**Data entries**
★ ★ ★

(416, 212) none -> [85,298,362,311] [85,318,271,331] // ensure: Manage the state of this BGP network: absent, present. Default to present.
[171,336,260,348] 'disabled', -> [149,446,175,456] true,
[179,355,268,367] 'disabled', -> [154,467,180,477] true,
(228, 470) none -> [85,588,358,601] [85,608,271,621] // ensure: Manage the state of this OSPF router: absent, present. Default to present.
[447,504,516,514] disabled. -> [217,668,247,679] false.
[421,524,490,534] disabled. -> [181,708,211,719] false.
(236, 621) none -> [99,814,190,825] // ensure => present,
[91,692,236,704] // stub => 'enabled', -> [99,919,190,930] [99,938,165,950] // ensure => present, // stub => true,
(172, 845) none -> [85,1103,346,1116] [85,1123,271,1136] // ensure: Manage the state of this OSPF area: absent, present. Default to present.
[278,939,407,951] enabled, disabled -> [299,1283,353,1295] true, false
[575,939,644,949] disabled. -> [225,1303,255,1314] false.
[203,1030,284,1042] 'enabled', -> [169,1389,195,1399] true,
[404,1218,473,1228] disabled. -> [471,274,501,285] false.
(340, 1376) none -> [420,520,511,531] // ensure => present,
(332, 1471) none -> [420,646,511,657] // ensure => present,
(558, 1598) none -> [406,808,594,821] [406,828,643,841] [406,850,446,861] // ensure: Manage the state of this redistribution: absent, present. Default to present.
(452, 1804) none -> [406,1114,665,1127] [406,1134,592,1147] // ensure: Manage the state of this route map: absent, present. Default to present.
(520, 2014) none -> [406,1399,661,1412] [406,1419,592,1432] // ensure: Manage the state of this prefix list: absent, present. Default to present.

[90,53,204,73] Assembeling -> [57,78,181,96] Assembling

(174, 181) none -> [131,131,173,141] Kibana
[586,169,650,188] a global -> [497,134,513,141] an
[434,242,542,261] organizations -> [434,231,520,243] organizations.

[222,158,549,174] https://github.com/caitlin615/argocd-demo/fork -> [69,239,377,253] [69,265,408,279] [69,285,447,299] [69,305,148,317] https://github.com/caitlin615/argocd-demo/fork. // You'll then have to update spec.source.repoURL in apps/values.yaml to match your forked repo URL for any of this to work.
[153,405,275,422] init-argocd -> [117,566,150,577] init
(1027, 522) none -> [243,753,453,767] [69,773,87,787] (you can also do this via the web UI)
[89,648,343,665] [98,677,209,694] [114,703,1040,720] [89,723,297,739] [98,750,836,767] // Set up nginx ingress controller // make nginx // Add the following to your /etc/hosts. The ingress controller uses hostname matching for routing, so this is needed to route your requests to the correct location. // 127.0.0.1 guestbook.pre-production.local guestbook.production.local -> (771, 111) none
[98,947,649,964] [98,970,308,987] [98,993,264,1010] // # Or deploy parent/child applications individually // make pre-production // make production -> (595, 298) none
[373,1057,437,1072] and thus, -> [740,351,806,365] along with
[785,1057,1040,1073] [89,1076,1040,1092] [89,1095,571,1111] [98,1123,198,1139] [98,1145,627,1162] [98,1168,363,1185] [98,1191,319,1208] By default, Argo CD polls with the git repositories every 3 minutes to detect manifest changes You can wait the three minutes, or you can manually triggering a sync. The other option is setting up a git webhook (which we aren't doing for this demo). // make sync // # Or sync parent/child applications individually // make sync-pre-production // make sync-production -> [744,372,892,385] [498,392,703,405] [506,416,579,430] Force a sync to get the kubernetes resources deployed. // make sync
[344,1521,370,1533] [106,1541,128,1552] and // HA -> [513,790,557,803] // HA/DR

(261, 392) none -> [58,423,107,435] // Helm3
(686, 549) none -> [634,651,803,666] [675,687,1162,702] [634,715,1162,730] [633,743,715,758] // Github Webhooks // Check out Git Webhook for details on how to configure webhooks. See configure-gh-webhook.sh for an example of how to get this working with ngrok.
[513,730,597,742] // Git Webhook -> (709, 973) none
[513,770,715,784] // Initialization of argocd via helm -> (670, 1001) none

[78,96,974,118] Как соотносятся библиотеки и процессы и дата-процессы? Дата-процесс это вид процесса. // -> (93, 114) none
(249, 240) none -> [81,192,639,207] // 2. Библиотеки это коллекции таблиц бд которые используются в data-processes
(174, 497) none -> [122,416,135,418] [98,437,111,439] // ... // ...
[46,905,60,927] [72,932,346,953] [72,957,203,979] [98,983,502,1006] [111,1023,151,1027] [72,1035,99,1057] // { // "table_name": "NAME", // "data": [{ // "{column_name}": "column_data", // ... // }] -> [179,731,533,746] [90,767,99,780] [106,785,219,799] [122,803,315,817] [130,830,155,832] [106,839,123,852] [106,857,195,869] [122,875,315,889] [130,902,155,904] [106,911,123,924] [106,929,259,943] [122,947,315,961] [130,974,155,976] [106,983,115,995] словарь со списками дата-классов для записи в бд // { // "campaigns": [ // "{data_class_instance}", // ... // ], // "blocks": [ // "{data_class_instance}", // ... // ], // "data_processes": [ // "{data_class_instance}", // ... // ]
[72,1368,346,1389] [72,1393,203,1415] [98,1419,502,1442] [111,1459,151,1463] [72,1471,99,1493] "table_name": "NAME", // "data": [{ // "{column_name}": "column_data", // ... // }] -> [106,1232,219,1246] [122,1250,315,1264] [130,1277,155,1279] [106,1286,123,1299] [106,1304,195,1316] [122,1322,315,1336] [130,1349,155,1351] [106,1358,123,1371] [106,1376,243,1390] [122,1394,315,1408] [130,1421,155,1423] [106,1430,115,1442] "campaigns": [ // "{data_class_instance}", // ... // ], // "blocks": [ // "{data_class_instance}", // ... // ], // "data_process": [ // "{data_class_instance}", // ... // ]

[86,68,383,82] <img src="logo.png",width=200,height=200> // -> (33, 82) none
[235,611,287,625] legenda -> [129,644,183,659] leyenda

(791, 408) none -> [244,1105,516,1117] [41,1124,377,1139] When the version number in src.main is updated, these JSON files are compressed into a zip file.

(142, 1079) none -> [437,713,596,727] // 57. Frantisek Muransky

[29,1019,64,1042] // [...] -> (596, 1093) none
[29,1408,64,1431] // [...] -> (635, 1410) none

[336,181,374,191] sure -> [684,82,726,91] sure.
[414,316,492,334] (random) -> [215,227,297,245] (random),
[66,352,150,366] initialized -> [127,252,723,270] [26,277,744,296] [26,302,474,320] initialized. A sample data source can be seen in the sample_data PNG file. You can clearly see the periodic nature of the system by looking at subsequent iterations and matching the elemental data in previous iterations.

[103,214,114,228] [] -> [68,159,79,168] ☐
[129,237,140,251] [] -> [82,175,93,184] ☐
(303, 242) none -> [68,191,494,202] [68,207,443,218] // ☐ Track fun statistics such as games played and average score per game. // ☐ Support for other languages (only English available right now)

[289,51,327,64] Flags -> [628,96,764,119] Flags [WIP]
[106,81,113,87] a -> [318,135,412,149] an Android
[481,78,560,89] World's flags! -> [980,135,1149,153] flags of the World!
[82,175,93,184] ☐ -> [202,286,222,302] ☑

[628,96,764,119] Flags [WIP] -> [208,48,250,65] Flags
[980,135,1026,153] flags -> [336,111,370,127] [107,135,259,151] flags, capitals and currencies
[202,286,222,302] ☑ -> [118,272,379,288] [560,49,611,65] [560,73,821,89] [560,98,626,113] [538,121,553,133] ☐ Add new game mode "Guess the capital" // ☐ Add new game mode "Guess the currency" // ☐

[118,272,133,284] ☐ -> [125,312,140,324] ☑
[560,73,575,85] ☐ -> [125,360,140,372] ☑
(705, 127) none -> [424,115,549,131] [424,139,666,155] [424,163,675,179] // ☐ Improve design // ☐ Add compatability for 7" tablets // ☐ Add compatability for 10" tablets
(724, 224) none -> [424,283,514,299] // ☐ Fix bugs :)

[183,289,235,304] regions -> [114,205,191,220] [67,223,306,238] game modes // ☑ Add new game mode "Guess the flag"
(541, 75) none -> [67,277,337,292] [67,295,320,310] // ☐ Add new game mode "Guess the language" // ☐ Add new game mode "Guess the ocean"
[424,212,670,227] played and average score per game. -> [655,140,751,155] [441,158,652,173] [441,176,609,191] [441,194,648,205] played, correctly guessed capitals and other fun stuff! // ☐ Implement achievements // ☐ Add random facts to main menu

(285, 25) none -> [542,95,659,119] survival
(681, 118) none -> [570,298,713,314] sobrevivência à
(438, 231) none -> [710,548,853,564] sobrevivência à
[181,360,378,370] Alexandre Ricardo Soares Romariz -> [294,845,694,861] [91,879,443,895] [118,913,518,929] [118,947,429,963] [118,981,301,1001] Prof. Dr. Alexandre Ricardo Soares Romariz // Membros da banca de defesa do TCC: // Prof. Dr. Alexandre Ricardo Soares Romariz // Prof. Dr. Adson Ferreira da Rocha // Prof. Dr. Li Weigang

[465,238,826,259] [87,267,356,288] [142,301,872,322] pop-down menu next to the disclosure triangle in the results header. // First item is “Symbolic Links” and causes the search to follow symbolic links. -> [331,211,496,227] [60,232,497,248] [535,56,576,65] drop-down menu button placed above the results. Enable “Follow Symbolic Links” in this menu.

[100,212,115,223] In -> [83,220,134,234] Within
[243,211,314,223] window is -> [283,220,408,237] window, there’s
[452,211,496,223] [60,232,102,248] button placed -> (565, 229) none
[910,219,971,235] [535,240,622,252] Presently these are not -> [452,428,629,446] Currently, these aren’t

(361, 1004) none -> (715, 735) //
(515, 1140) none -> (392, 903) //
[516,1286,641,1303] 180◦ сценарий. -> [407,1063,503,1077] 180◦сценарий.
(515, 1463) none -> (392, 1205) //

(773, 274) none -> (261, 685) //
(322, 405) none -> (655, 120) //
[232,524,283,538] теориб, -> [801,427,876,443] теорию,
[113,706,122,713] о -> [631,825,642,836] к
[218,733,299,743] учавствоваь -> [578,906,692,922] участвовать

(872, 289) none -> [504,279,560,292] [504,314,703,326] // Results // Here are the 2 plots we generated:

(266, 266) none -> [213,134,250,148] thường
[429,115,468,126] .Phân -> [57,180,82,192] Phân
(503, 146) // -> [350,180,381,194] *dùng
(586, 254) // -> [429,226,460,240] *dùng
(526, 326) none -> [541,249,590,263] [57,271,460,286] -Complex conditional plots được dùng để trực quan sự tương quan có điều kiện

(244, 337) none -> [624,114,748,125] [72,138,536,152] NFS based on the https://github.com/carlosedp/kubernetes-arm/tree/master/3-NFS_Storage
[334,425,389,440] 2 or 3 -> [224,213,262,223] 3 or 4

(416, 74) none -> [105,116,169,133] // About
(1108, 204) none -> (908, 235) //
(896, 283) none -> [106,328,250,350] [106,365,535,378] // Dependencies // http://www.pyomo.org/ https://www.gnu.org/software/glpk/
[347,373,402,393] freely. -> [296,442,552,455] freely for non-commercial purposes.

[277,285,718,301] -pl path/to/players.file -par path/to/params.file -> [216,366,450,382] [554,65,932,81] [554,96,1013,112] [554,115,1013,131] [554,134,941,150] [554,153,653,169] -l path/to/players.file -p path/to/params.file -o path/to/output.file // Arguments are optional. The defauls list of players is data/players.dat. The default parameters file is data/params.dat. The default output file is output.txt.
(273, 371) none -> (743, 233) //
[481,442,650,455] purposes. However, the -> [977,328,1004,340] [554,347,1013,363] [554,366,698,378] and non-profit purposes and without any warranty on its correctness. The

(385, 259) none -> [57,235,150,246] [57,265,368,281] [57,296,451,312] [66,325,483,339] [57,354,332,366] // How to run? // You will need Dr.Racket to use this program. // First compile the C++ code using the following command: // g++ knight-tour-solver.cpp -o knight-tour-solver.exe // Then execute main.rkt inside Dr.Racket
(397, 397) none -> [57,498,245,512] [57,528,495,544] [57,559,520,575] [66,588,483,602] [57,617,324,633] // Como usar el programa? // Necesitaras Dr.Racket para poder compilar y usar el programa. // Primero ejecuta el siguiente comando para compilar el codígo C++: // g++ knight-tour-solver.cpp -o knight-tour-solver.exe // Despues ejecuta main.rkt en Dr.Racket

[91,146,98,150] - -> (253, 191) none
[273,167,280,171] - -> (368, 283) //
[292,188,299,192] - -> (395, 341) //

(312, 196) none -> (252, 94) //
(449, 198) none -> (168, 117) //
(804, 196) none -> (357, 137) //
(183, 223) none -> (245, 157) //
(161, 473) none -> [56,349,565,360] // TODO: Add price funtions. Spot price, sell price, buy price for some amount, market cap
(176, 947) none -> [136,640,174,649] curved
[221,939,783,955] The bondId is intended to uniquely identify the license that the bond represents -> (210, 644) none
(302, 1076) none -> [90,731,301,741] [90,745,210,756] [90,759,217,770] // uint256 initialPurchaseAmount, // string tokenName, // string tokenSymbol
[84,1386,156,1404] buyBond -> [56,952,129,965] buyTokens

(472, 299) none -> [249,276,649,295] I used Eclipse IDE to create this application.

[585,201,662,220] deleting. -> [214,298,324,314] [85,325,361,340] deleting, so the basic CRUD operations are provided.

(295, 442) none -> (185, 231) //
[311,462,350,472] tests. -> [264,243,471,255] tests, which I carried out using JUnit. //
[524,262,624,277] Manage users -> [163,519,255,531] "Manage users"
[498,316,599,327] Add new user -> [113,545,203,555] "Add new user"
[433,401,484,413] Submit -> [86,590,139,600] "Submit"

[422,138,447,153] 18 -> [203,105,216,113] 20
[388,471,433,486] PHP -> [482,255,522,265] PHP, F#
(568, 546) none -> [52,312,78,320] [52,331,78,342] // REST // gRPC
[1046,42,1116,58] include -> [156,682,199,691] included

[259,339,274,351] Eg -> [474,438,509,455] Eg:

★ ★ ★

**About this exercise**
In the data above, repeat exactly each line from the first through the line that contains "[434,242,542,261] organizations ->", and give nothing else.

**Completed task**
(416, 212) none -> [85,298,362,311] [85,318,271,331] // ensure: Manage the state of this BGP network: absent, present. Default to present.
[171,336,260,348] 'disabled', -> [149,446,175,456] true,
[179,355,268,367] 'disabled', -> [154,467,180,477] true,
(228, 470) none -> [85,588,358,601] [85,608,271,621] // ensure: Manage the state of this OSPF router: absent, present. Default to present.
[447,504,516,514] disabled. -> [217,668,247,679] false.
[421,524,490,534] disabled. -> [181,708,211,719] false.
(236, 621) none -> [99,814,190,825] // ensure => present,
[91,692,236,704] // stub => 'enabled', -> [99,919,190,930] [99,938,165,950] // ensure => present, // stub => true,
(172, 845) none -> [85,1103,346,1116] [85,1123,271,1136] // ensure: Manage the state of this OSPF area: absent, present. Default to present.
[278,939,407,951] enabled, disabled -> [299,1283,353,1295] true, false
[575,939,644,949] disabled. -> [225,1303,255,1314] false.
[203,1030,284,1042] 'enabled', -> [169,1389,195,1399] true,
[404,1218,473,1228] disabled. -> [471,274,501,285] false.
(340, 1376) none -> [420,520,511,531] // ensure => present,
(332, 1471) none -> [420,646,511,657] // ensure => present,
(558, 1598) none -> [406,808,594,821] [406,828,643,841] [406,850,446,861] // ensure: Manage the state of this redistribution: absent, present. Default to present.
(452, 1804) none -> [406,1114,665,1127] [406,1134,592,1147] // ensure: Manage the state of this route map: absent, present. Default to present.
(520, 2014) none -> [406,1399,661,1412] [406,1419,592,1432] // ensure: Manage the state of this prefix list: absent, present. Default to present.

[90,53,204,73] Assembeling -> [57,78,181,96] Assembling

(174, 181) none -> [131,131,173,141] Kibana
[586,169,650,188] a global -> [497,134,513,141] an
[434,242,542,261] organizations -> [434,231,520,243] organizations.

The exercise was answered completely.